The government is likely to allow BHEL to ink long-term independent tie-ups with developers of ultra mega power projects (UMPPs). Samiran Saha reports.

business Updated: Apr 28, 2008 01:05 IST
Samiran Saha

The order books of state-owned Bharaat Heavy Electricals Ltd (BHEL) could soon be overflowing, as the government is likely to allow the power equipment behemoth to ink long-term independent tie-ups with developers of ultra mega power projects (UMPPs).

A power ministry official, who did not wish to be identified, said the move has a two-fold objective. “It would prevent UMPP promoters to source equipment from foreign manufacturers, while it would strengthen the domestic power equipment industry,” the official said.

“BHEL could join hands with Anil Ambani-owned Reliance Power Ltd for its proposed Rs 17,000 crore, 4,000-mega watts unit at Krishnapatnam in Andhra Pradesh for long term sourcing of equipment,” he added.

The government is also mediating a similar tie-up between Tata Power and BHEL for long-term engineering, procurement and construction (EPC) contracts.

When contacted RPL official declined to comment on the issue. However, a senior official with Tata Power, who did not wish to be named said, “We have long standing association with BHEL. We are in discussion with them to find out the other areas that we can work together.”

He also clarified that Tata Power had not inked any pact with BHEL or the government for long term equipment sourcing.

Both RPL and Tata Power are executing India’s three largest thremal power generation projects. RPL is executing two projects of 4,000 mw each at Sasan in Madhya Pradesh and Krishnapatnam in Andhra Pradesh. Tata Power is developing a 4,000-mw project in Mundra in Gujarat.

BHEL’s current order book stands at Rs 50,265 crore and the company is planning to scale up its manufacturing capacity by 50 per cent to 15,000 MW per annum by end-2009.

The latest initiative, if successful, would prevent super-critical equipment coming into India from foreign firms, including China, the official said. China has emerged as a major shopping hotspot for power equipment that are 18 to 20 per cent cheaper than their global peers.

Private sector power companies have ordered Chinese equipment for executing projects that would add 20,000 MW generation capacities in India by 2020.

However, “The success of government’s latest initiative, would also rest on BHEL’s pricing policy,” the official said.

When contaced, a senior BHEL official said, “The prices would be determined on a negotiated basis.

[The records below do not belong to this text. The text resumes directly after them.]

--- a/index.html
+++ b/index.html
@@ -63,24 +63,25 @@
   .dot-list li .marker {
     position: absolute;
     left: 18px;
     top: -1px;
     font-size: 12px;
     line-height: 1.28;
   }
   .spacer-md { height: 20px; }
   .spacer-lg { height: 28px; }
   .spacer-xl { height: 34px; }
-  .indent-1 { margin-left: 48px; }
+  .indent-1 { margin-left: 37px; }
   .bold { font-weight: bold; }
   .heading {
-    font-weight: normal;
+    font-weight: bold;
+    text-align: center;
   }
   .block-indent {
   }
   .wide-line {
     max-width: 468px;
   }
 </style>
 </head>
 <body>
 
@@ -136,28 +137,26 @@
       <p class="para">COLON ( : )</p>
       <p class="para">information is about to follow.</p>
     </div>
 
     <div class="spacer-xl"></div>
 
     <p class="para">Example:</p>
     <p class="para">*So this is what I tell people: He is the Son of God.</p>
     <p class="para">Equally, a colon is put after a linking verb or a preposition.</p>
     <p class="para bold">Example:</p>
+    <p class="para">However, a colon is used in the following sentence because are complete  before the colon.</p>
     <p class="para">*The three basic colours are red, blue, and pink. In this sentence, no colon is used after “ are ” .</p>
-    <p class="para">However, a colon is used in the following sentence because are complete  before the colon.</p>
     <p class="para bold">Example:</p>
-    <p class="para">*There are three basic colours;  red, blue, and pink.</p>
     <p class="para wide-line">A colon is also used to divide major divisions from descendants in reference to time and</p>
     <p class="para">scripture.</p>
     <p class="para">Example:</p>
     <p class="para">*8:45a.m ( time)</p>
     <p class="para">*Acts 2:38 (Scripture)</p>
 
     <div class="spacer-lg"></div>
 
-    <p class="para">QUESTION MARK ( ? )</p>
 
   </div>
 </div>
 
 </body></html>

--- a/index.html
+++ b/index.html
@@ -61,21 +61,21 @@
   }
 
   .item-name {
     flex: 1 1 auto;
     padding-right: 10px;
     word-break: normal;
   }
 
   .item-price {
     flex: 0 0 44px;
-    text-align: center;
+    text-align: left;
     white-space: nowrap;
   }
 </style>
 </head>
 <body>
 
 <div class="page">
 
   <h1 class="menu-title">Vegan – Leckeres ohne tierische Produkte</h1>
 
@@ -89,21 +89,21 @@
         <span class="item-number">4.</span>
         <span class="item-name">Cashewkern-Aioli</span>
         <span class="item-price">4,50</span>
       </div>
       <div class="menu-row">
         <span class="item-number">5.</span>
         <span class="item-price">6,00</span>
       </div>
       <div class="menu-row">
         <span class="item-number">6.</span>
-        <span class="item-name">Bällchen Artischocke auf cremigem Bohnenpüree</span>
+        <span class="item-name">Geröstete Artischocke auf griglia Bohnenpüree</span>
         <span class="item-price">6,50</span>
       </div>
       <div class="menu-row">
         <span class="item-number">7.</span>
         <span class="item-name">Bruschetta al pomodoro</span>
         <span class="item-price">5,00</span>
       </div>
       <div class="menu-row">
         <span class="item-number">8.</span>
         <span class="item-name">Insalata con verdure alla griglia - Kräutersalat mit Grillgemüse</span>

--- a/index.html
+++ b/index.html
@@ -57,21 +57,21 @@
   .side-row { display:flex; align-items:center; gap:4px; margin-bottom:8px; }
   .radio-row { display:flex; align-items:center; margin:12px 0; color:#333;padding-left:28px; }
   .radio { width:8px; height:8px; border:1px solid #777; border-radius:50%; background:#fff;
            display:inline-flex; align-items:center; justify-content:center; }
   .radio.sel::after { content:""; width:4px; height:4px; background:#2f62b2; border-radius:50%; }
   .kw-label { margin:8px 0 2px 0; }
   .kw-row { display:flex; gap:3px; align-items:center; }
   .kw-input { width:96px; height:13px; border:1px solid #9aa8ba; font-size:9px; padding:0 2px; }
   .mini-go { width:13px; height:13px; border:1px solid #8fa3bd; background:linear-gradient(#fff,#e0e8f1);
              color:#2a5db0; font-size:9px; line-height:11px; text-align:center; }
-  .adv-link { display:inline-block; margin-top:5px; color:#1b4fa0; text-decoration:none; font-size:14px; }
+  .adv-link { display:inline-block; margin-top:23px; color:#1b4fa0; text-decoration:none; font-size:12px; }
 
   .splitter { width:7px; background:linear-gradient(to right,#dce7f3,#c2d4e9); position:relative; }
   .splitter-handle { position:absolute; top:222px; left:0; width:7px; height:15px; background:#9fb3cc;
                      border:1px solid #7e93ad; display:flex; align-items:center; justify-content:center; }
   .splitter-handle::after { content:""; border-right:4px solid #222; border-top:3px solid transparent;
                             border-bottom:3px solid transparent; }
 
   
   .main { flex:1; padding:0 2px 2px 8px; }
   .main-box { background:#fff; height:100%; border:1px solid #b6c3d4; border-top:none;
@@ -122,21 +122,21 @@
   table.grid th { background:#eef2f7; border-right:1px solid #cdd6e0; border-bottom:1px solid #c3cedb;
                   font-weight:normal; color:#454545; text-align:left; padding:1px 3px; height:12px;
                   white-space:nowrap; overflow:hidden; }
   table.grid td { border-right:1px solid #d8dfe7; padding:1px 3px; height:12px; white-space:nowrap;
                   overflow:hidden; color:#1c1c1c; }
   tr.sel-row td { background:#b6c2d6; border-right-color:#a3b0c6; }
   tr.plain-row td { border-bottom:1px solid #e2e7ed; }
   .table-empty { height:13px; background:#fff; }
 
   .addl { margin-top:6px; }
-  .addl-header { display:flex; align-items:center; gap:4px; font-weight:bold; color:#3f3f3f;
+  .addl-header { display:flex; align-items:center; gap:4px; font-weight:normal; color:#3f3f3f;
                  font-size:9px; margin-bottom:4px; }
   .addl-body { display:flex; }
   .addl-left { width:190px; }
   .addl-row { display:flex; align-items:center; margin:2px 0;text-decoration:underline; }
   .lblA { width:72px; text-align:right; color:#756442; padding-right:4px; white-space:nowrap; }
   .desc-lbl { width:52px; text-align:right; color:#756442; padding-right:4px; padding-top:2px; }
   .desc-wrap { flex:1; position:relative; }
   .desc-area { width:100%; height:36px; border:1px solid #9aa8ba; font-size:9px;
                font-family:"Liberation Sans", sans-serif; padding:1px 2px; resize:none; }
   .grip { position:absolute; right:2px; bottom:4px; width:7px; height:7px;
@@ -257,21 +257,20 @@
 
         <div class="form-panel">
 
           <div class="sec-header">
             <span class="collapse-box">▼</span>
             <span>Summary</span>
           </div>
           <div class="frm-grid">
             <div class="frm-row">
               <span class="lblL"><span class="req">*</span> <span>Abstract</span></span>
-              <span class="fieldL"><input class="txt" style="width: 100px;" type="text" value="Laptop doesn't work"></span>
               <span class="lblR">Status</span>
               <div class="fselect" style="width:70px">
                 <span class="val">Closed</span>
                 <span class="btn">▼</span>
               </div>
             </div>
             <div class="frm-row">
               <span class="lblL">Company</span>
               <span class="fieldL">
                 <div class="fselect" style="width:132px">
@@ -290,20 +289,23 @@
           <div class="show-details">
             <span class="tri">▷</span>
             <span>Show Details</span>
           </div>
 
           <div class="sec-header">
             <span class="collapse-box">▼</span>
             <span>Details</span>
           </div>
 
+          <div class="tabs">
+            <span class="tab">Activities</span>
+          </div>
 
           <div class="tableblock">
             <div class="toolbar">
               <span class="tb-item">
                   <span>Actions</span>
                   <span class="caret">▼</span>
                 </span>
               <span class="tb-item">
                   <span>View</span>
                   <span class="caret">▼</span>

We will ramp up our manufacturing capacity to meet the ever-increasing demand in the power sector."

The government is also finalising a policy that will make it mandatory for any foreign power equipment firms to set up manufacturing facilities if they are keen to supply equipment to Indian power firms, especially to UMPPs.

The proposed policy, awaiting approval from the Prime Minister's Office, will help Indian power equipment makers a larger market share.